[cfe-dev] RFC: ODR checker for Clang and LLD

Tue Jun 13 19:54:52 PDT 2017

On Tue, Jun 13, 2017 at 6:34 PM Peter Collingbourne via cfe-dev <
cfe-dev at lists.llvm.org> wrote:

> On Wed, Jun 7, 2017 at 11:28 PM, Peter Collingbourne <peter at pcc.me.uk>
> wrote:
>
>> On Wed, Jun 7, 2017 at 8:06 PM, Sean Silva <chisophugis at gmail.com> wrote:
>>
>>>
>>>
>>> On Wed, Jun 7, 2017 at 4:31 PM, Peter Collingbourne <peter at pcc.me.uk>
>>> wrote:
>>>
>>>> On Wed, Jun 7, 2017 at 12:17 AM, Sean Silva <chisophugis at gmail.com>
>>>> wrote:
>>>>
>>>>> Very nice and simple implementation!
>>>>>
>>>>> Do you have any statistics on how large these odr tables are compared
>>>>> to other object file data? I assume that if these tables contain full
>>>>> mangled symbol names, they could end up being very large and may want to
>>>>> share the symbol name strings with the overall string table in the .o
>>>>>
>>>>
>>>> Looking at Chromium's object files it looks like the total size of the
>>>> odrtabs is about 50% of the total size of the object files, which isn't
>>>> great. The current implementation only looks at records, so I imagine that
>>>> it would be hard to share any of the strings that I'm currently creating.

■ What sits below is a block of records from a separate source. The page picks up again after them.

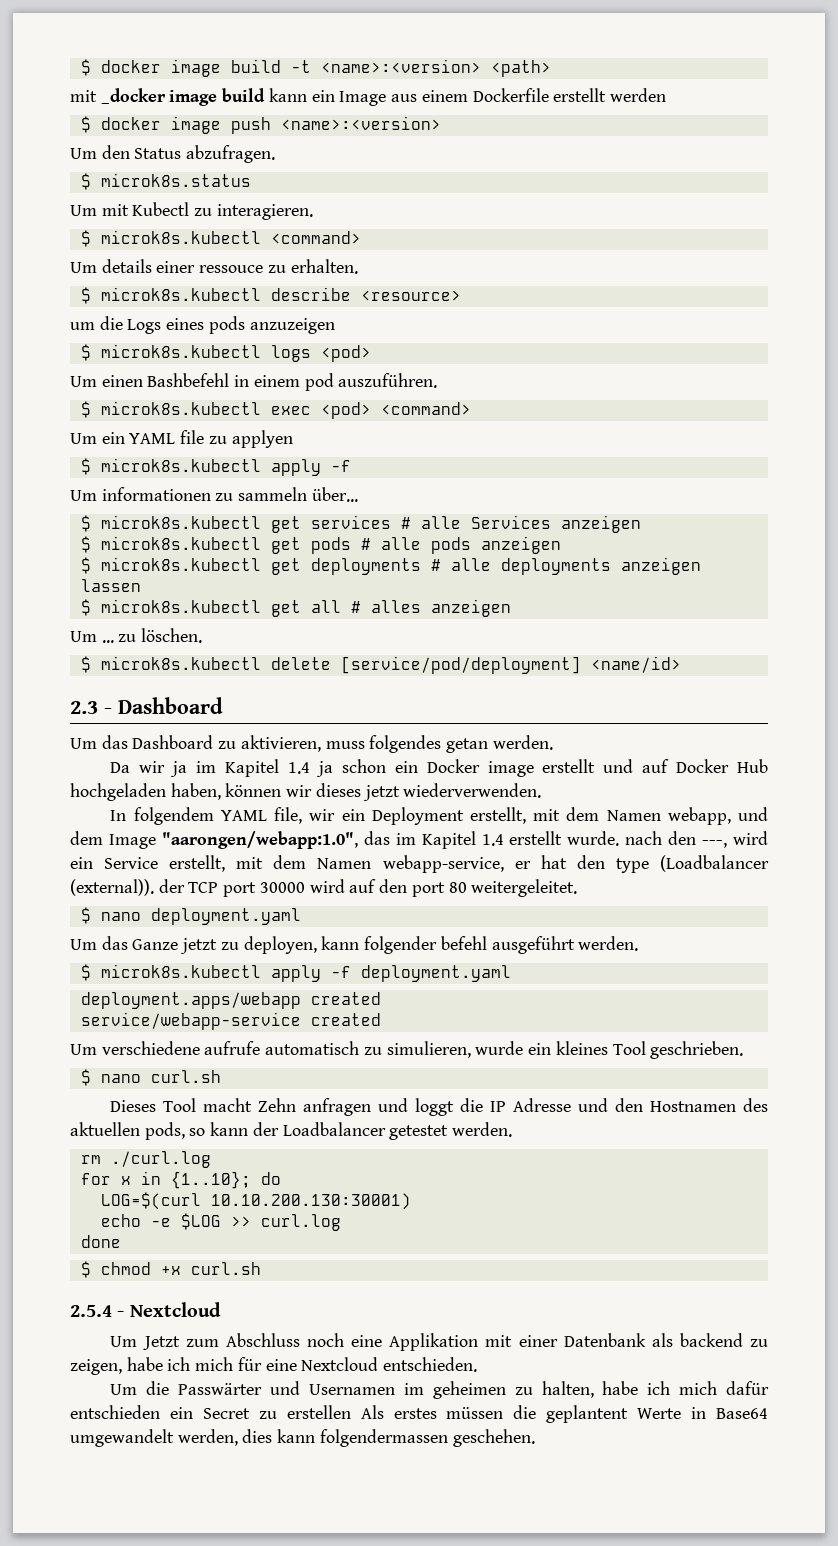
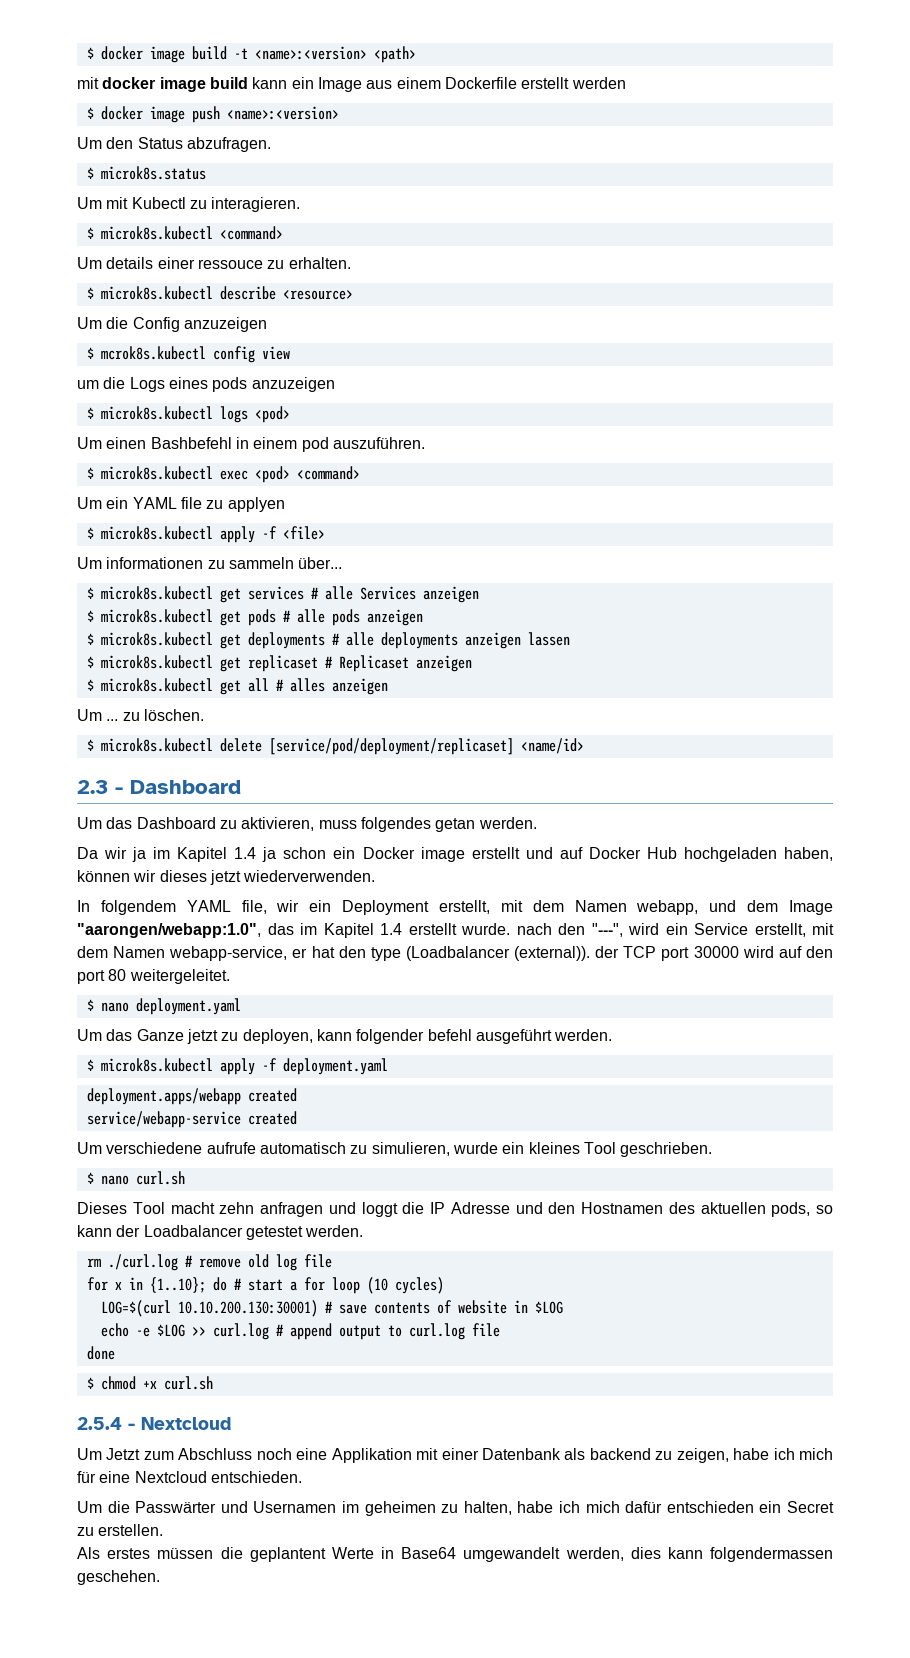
[100,88,166,104] _docker -> [102,77,156,89] docker
(461, 295) none -> [77,317,267,332] [86,346,290,363] // Um die Config anzuzeigen // $ mcrok8s.kubectl config view
(351, 466) none -> [282,526,325,540] <file>
(141, 585) none -> [86,655,472,672] // $ microk8s.kubectl get replicaset # Replicaset anzeigen
[340,656,581,674] [service/pod/deployment] -> [268,738,514,755] [service/pod/deployment/replicaset]
[702,840,728,848] ---, -> [591,923,623,937] "---",
[258,1098,297,1112] Zehn -> [219,1202,255,1214] zehn
(211, 1159) none -> [184,1254,332,1271] # remove old log file
[100,1192,411,1210] // LOG=$(curl 10.10.200.130:30001) -> [233,1277,444,1294] [100,1300,563,1317] # start a for loop (10 cycles) // LOG=$(curl 10.10.200.130:30001) # save contents of website in $LOG
(341, 1222) none -> [275,1323,500,1340] # append output to curl.log file
[286,1405,351,1419] erstellen -> [98,1524,164,1536] erstellen. //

>>>> (I guess it's possible that some types will have a mangled vtable name in
>>>> the string table, so we may be able to share a little that way.) Note
>>>> however that this was without debug info.
>>>>
>>>> One option for reducing size would be to
>>>> 1) store hashes of ODR names in ODR tables, per Rui's suggestion
>>>> (alongside a reference to the name itself in the string table)

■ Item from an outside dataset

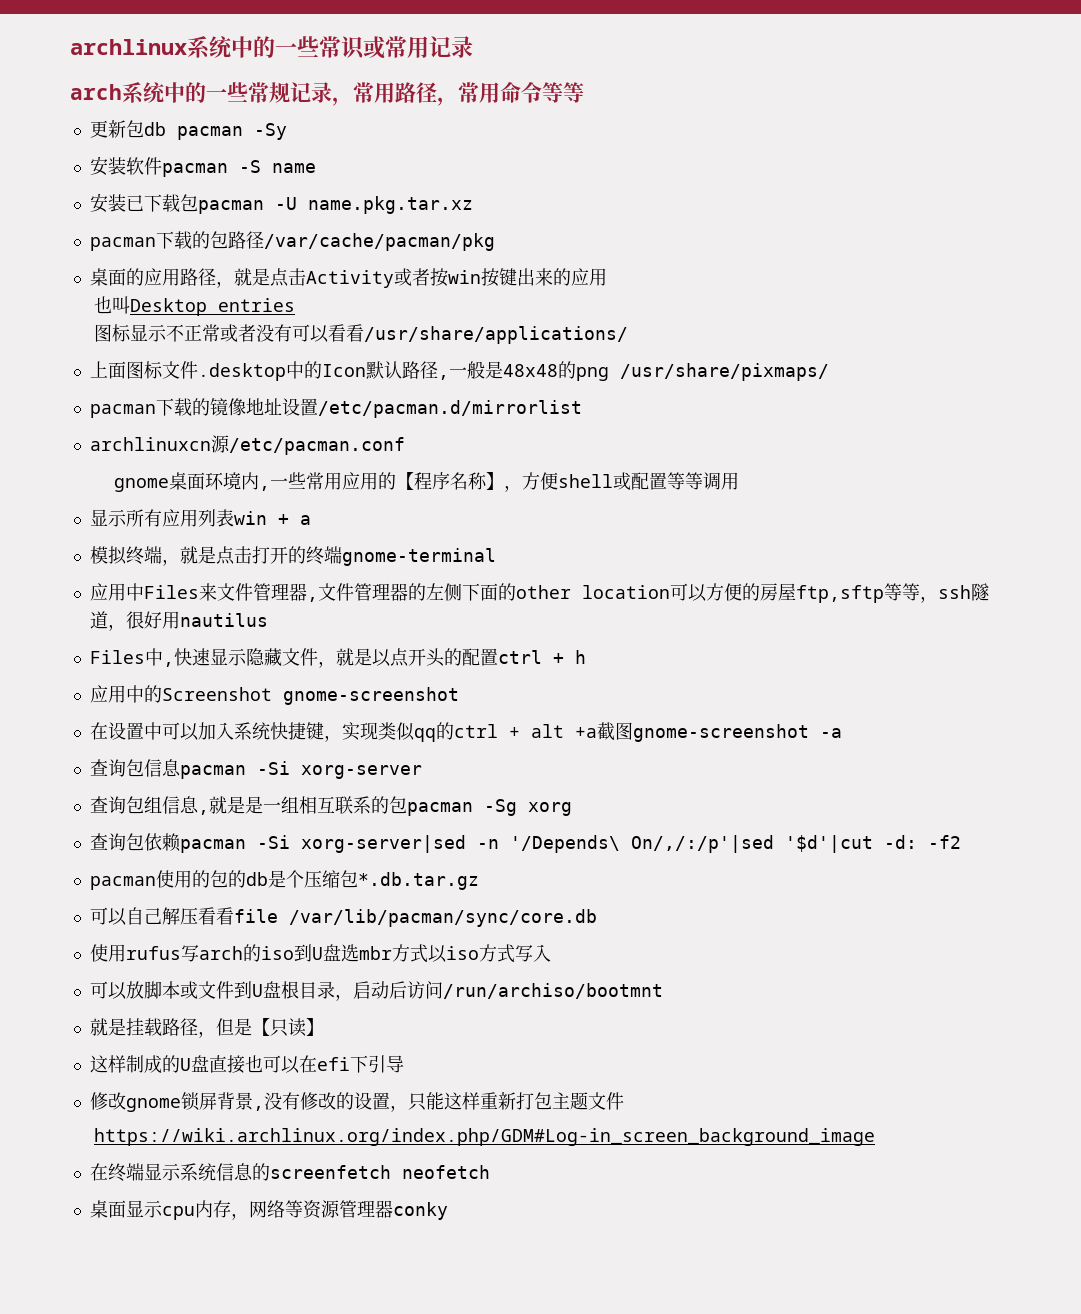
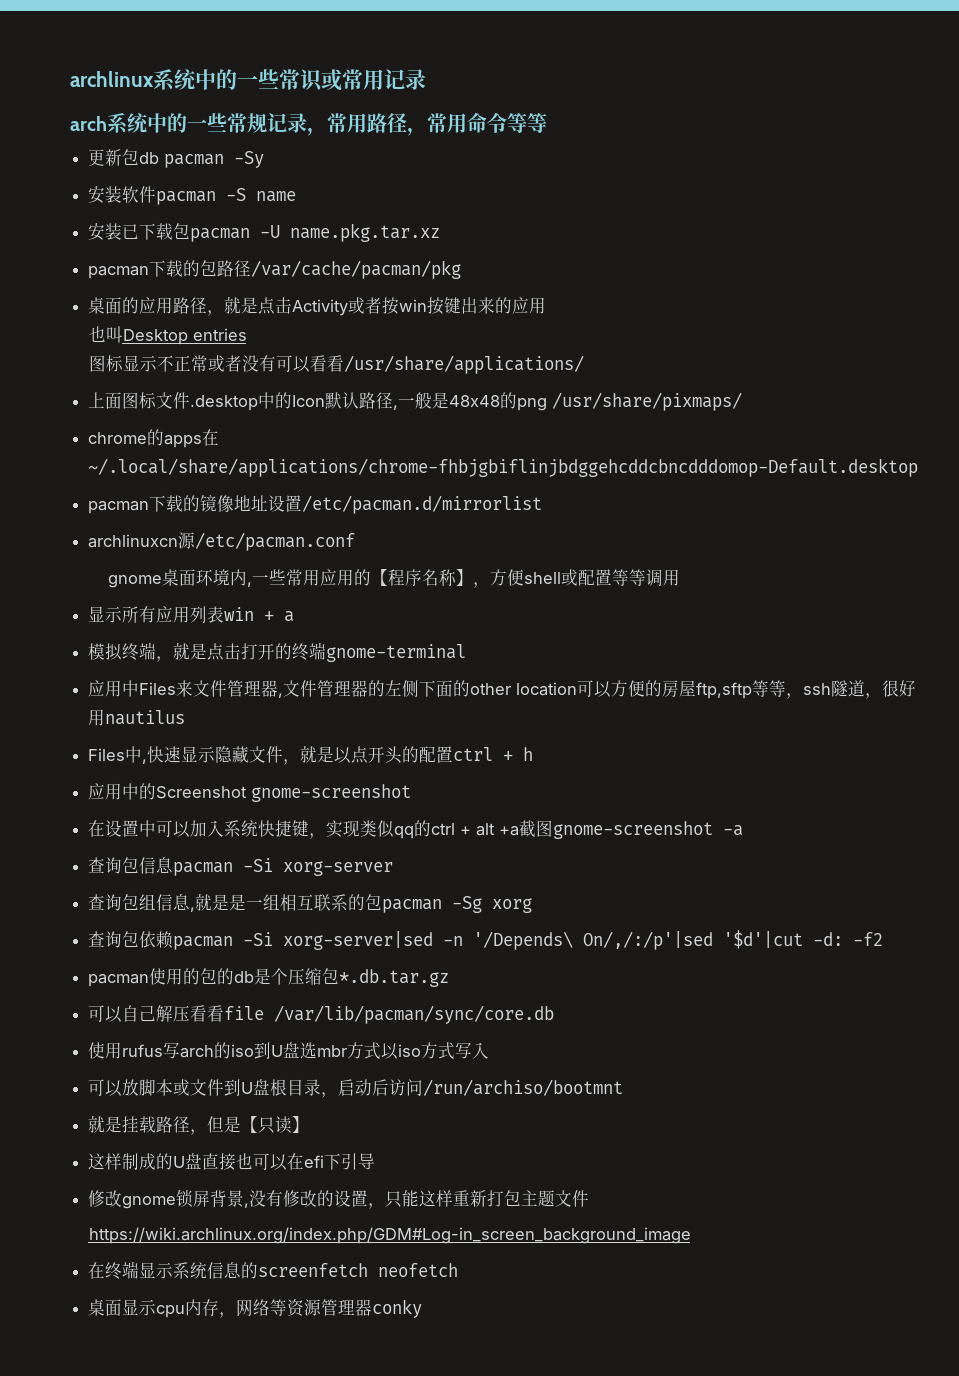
(829, 372) none -> [88,429,220,448] [88,458,919,477] // chrome的apps在~/.local/share/applications/chrome-fhbjgbiflinjbdggehcddcbncdddomop-Default.desktop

>>>> 2) compress the string table for the ODR names with a standard
>>>> compression algorithm like gzip.
>>>> This wouldn't seem to affect link time performance much because I think
>>>> we should only need to look at the strings if we see a ODR name hash match
>>>> together with an ODR hash mismatch, which would mean an ODR violation with
>>>> a high probability (i.e. unless there was an ODR name hash collision, we
>>>> have found an ODR violation). If we don't expect a lot of sharing with
>>>> regular string tables (see below), it seems even more reasonable.
>>>>
>>>
>>> Neat observation!
>>>
>>> FWIW, it is a birthday problem type situation though, so for a 32-bit
>>> hash, we would expect a collision in about 1 in 2^16 distinct hashes (and
>>> 2^16 seems pretty easy to hit in a large project). So 64-bit hashes might
>>> be preferable.
>>>
>>
>> Oh right, good point, using a 64-bit hash does seem like a good idea here.
>>
>>
>>>
>>>> Also, do you have any numbers on the performance of your initial
>>>>> implementation?
>>>>>
>>>>
>>>> I measured the link time for chromium's unit_tests (the largest single
>>>> binary in chromium) at 5.05s without ODR checks and 6.61s with ODR checks.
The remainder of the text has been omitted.